Work instruction: Your copy should match the entries exactly, except that it holds no pictures.

Provided entries:

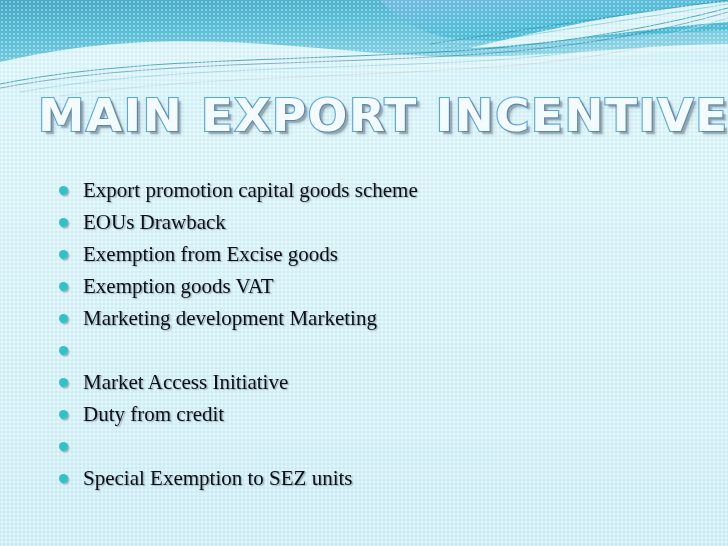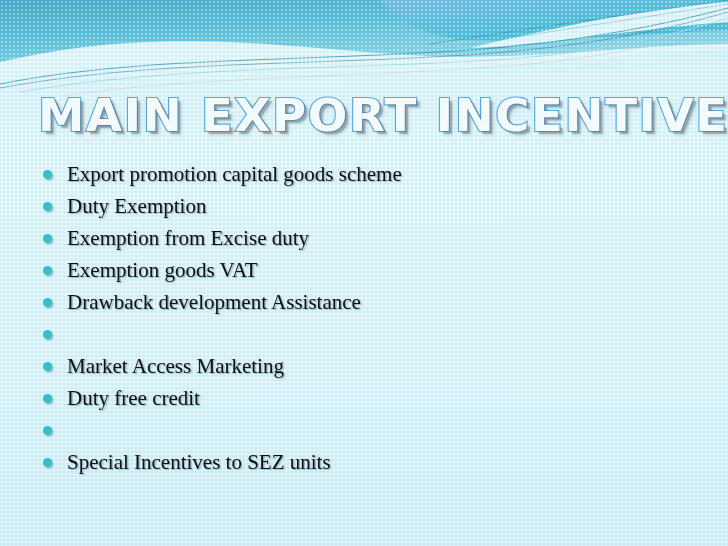--- a/index.html
+++ b/index.html
@@ -84,7 +84,7 @@
     left: 36px;
     top: 158px;
     width: 650px;
-    margin: 0;
+    margin: 16px;
     padding: 0;
     list-style: none;
   }

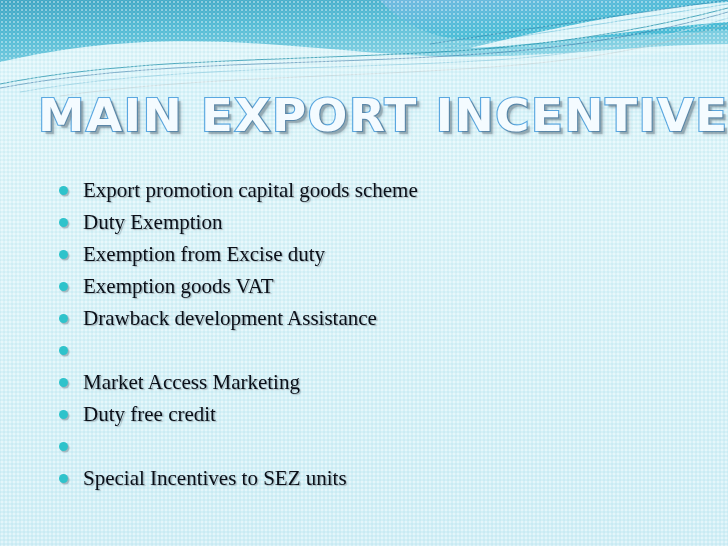--- a/index.html
+++ b/index.html
@@ -172,7 +172,7 @@
     </li>
     <li class="bullet-item">
       <span class="bullet-dot"></span>
-      <span class="bullet-text">Duty Exemption</span>
+      <span class="bullet-text">EOUs Drawback</span>
     </li>
     <li class="bullet-item">
       <span class="bullet-dot"></span>

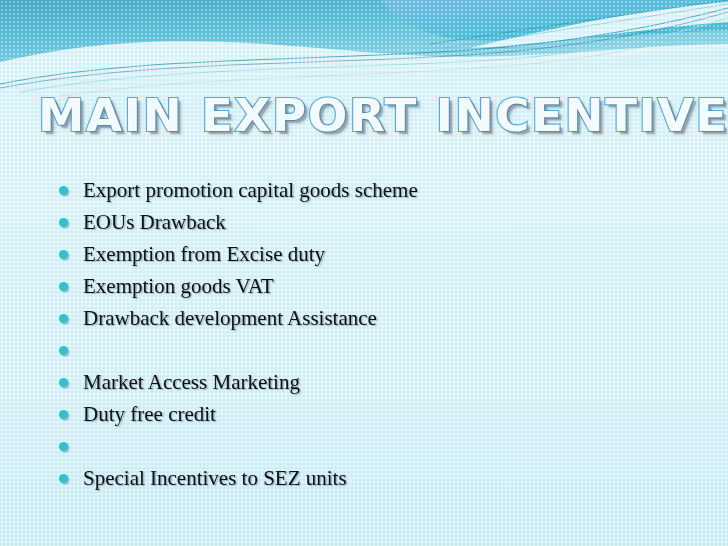--- a/index.html
+++ b/index.html
@@ -176,7 +176,7 @@
     </li>
     <li class="bullet-item">
       <span class="bullet-dot"></span>
-      <span class="bullet-text">Exemption from Excise duty</span>
+      <span class="bullet-text">Exemption from Excise goods</span>
     </li>
     <li class="bullet-item">
       <span class="bullet-dot"></span>

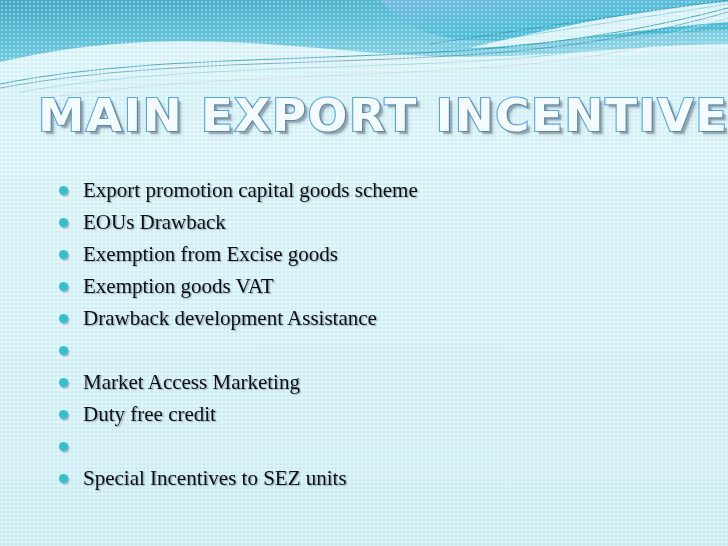--- a/index.html
+++ b/index.html
@@ -184,7 +184,7 @@
     </li>
     <li class="bullet-item">
       <span class="bullet-dot"></span>
-      <span class="bullet-text">Drawback development Assistance</span>
+      <span class="bullet-text">Marketing development Marketing</span>
     </li>
     <li class="bullet-item">
       <span class="bullet-dot"></span>

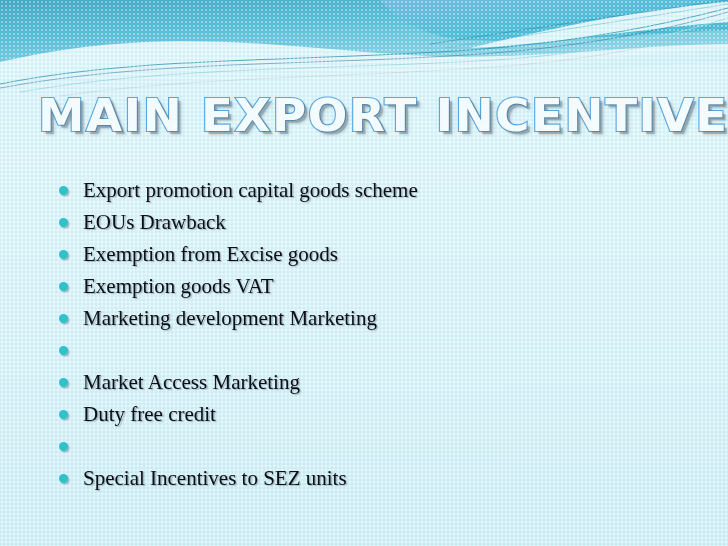--- a/index.html
+++ b/index.html
@@ -191,7 +191,7 @@
     </li>
     <li class="bullet-item">
       <span class="bullet-dot"></span>
-      <span class="bullet-text">Market Access Marketing</span>
+      <span class="bullet-text">Market Access Initiative</span>
     </li>
     <li class="bullet-item">
       <span class="bullet-dot"></span>

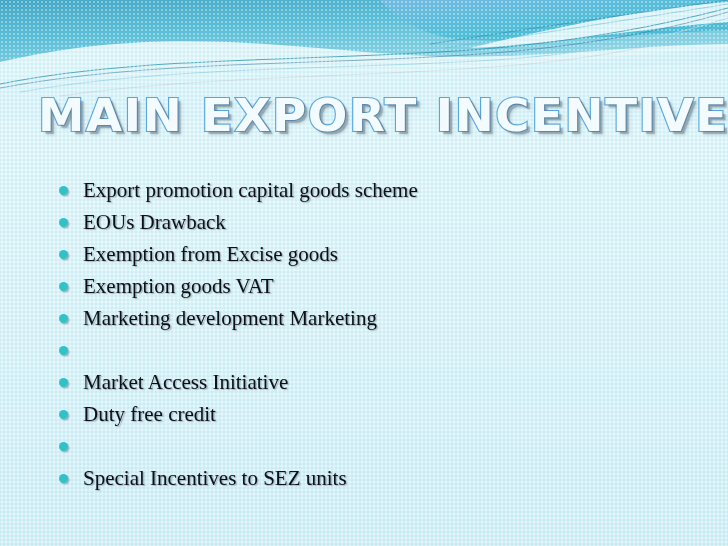--- a/index.html
+++ b/index.html
@@ -195,7 +195,7 @@
     </li>
     <li class="bullet-item">
       <span class="bullet-dot"></span>
-      <span class="bullet-text">Duty free credit</span>
+      <span class="bullet-text">Duty from credit</span>
     </li>
     <li class="bullet-item">
       <span class="bullet-dot"></span>

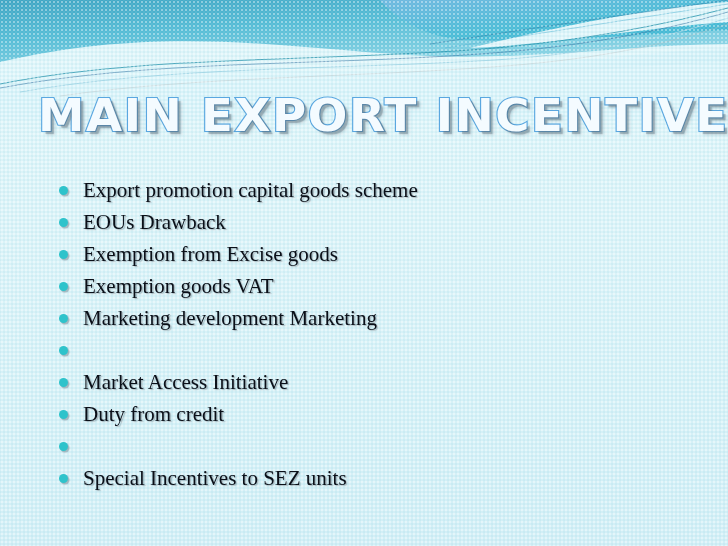--- a/index.html
+++ b/index.html
@@ -202,7 +202,7 @@
     </li>
     <li class="bullet-item">
       <span class="bullet-dot"></span>
-      <span class="bullet-text">Special Incentives to SEZ units</span>
+      <span class="bullet-text">Special Exemption to SEZ units</span>
     </li>
   </ul>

Output of the exercise:
--- a/index.html
+++ b/index.html
@@ -84,7 +84,7 @@
     left: 36px;
     top: 158px;
     width: 650px;
-    margin: 0;
+    margin: 16px;
     padding: 0;
     list-style: none;
   }

--- a/index.html
+++ b/index.html
@@ -172,7 +172,7 @@
     </li>
     <li class="bullet-item">
       <span class="bullet-dot"></span>
-      <span class="bullet-text">Duty Exemption</span>
+      <span class="bullet-text">EOUs Drawback</span>
     </li>
     <li class="bullet-item">
       <span class="bullet-dot"></span>

--- a/index.html
+++ b/index.html
@@ -176,7 +176,7 @@
     </li>
     <li class="bullet-item">
       <span class="bullet-dot"></span>
-      <span class="bullet-text">Exemption from Excise duty</span>
+      <span class="bullet-text">Exemption from Excise goods</span>
     </li>
     <li class="bullet-item">
       <span class="bullet-dot"></span>

--- a/index.html
+++ b/index.html
@@ -184,7 +184,7 @@
     </li>
     <li class="bullet-item">
       <span class="bullet-dot"></span>
-      <span class="bullet-text">Drawback development Assistance</span>
+      <span class="bullet-text">Marketing development Marketing</span>
     </li>
     <li class="bullet-item">
       <span class="bullet-dot"></span>

--- a/index.html
+++ b/index.html
@@ -191,7 +191,7 @@
     </li>
     <li class="bullet-item">
       <span class="bullet-dot"></span>
-      <span class="bullet-text">Market Access Marketing</span>
+      <span class="bullet-text">Market Access Initiative</span>
     </li>
     <li class="bullet-item">
       <span class="bullet-dot"></span>

--- a/index.html
+++ b/index.html
@@ -195,7 +195,7 @@
     </li>
     <li class="bullet-item">
       <span class="bullet-dot"></span>
-      <span class="bullet-text">Duty free credit</span>
+      <span class="bullet-text">Duty from credit</span>
     </li>
     <li class="bullet-item">
       <span class="bullet-dot"></span>

--- a/index.html
+++ b/index.html
@@ -202,7 +202,7 @@
     </li>
     <li class="bullet-item">
       <span class="bullet-dot"></span>
-      <span class="bullet-text">Special Incentives to SEZ units</span>
+      <span class="bullet-text">Special Exemption to SEZ units</span>
     </li>
   </ul>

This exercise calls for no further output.